Сербин поставил чашечку на столик и вышел. Он сделал это так неохотно, словно раздумывал, нужно ли выполнить распоряжение Гамова или проигнорировать его. Странная свобода была во взаимоотношениях диктатора с его не то охранником, не то слугой, не то душевным другом. Помощники Гамова и мечтать не могли о подобной свободе. Уверен, что Сербин, выйдя в соседнюю комнату, и не подумал убираться к себе, а уселся у двери, чтобы хоть частично уловить наш разговор. Я говорил намеренно громко – Сербин должен был услышать, что я требую от Гамова.


– Прежде всего, как идет подготовка к референдуму, как загружаются вагоны и водоходы? – сказал Гамов.


– Прежде всего, как вы чувствуете себя? – отпарировал я. – Это меня беспокоит больше подготовки к референдуму. Там все нормально.


Гамов грустно улыбнулся. У него временами была удивительная улыбка – очень добрая, немного смущенная, как бы извиняющаяся, что он делает что-то не так.


– Мое состояние зависит от ваших действий, Семипалов.


– Мои действия определены вашими приказами. В них может внести изменения только результат референдума. Воля народа для каждого из нас выше нашей личной воли. Референдум назначен через три дня.


– Вы хотите говорить со мной о подготовке к референдуму?


– Да, Гамов. В подготовку к референдуму вмешался один не учтенный нами фактор. Я говорю об ежедневных, утром и вечером, появлениях на экране вашего… денщика, скажем так. Вы смотрите стерео?


– Врачи запретили мне смотреть стерео и читать газеты.


– Газеты вы все же читаете. Об этом нам сообщает Сербин. Итак, вы передач его не смотрели?


– Никаких передач не смотрел.


– Но догадываетесь, о чем Сербин говорит?


– Почему догадываюсь? Просто знаю. Он говорит обо мне, о моих желаниях, моих надеждах… О чем-либо другом он неспособен говорить – и не только потому, что все иное не заинтересует зрителей, а по той причине, что его интересую я один. Он живет моими заботами. В меру своих интеллектуальных возможностей, конечно.
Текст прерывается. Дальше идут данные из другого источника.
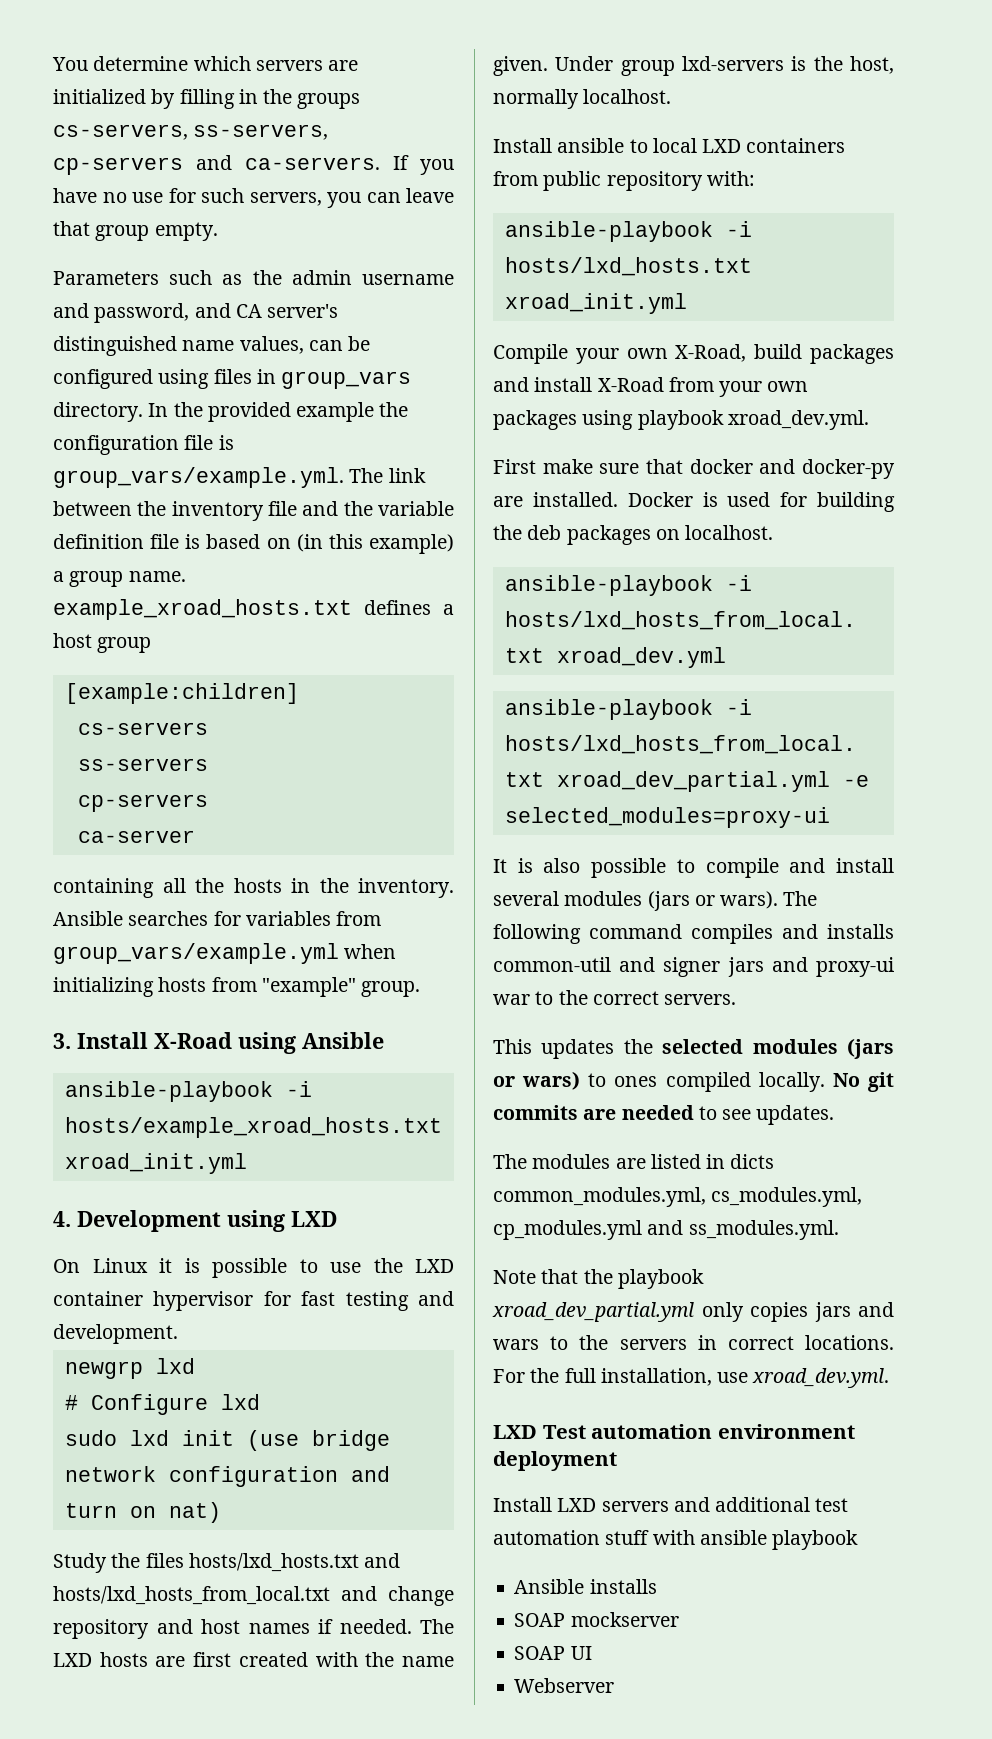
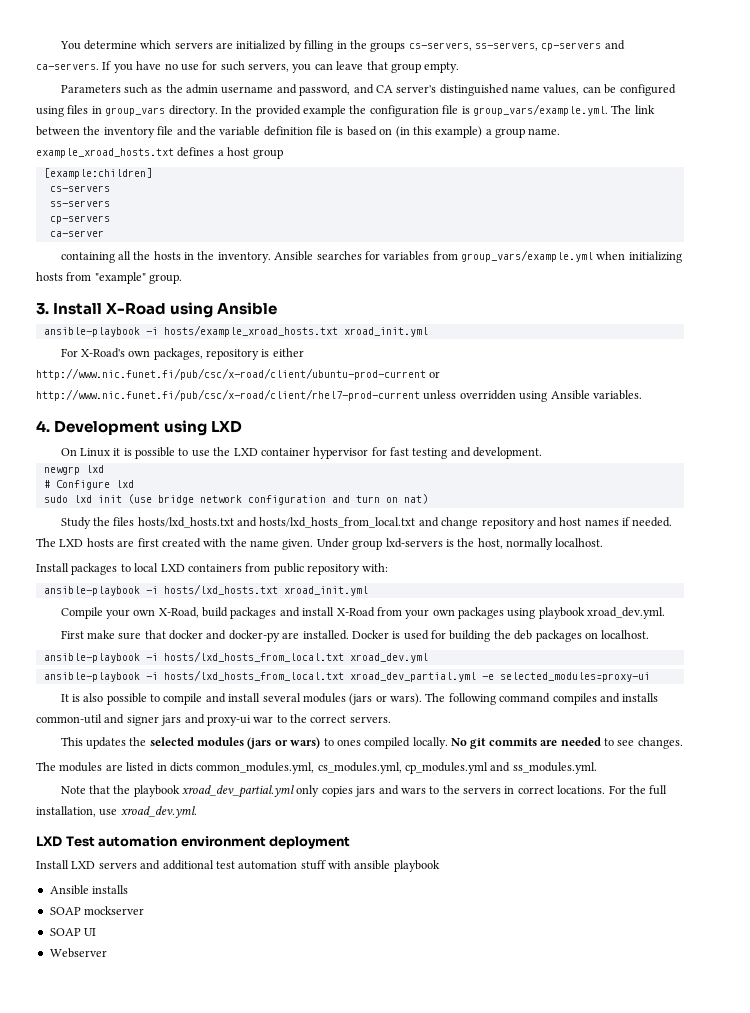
(247, 1163) none -> [60,348,304,360] [36,368,441,380] [36,389,642,402] // For X-Road's own packages, repository is either http://www.nic.funet.fi/pub/csc/x-road/client/ubuntu-prod-current or http://www.nic.funet.fi/pub/csc/x-road/client/rhel7-prod-current unless overridden using Ansible variables.
[557,138,625,153] ansible -> [71,563,118,575] packages
[756,1105,835,1125] updates. -> [637,737,683,749] changes.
– Значит, содержание его бесед?..


– Нет, Семипалов. Я не подсказываю темы для его разговоров. И уверен, что не все его рассказы мне бы понравились. Он слишком близок к мелочам моего быта, мне это, наверное, показалось бы нетактичным. Но что он не скажет ничего, нарушающего мою политику, уверен абсолютно. Поэтому не хочу знать их конкретного содержания.


– Это запрет для меня касаться сейчас его выступлений?


– Для вас запретов нет. Все, что занимает вас, составляет предмет нашей большой политики. Мы можем в чем-то расходиться, но проблемы, по которым мы с вами не нашли согласья, всегда наши общие проблемы, наше общее дело. Чем же провинился мой верный Семен Сербин?


Гамов говорил свободно, хоть и без прежней живости. Врачи могли бы и выпустить его уже на стереоэкран. Возможно, он и не произнес бы блистательной речи, какими не раз поражал нас. Но что его речь была бы гораздо ясней той путаной, что завершилась сердечным приступом, уже не сомневался.


И вдруг я понял, что Гамов сознательно не встает с постели и столь же сознательно посылает выступать по стерео вместо себя малограмотного, боготворящего его солдата. Гамов разыгрывал очередную красочную сцену в политической драме. Он сделал свою болезнь фактором мировой политики. Я скажу больше – он поставил на свою болезнь крупнейшую ставку в своей яркой карьере. Он бил карты разума куда сильней – тем, что лежал на кровати, что был слаб и что любое нежеланное известие могло его окончательно сокрушить. Нет, я не хочу сказать, что он притворялся, это была игра всерьез – на жизнь. И герольдом, извещающим о событиях, он избрал не кого-то из нас, его помощников, а Сербина – собственные, из души, речи солдата действовали острей. Я почувствовал себя обессиленным. На Ядре, на правительственном собрании, я мог одержать победу, за меня стоял разум. Но разум бессилен, когда арену захватывает чувство. Вести дискуссии с Сербиным я не мог, Гамов знал это и строил на этом свою борьбу.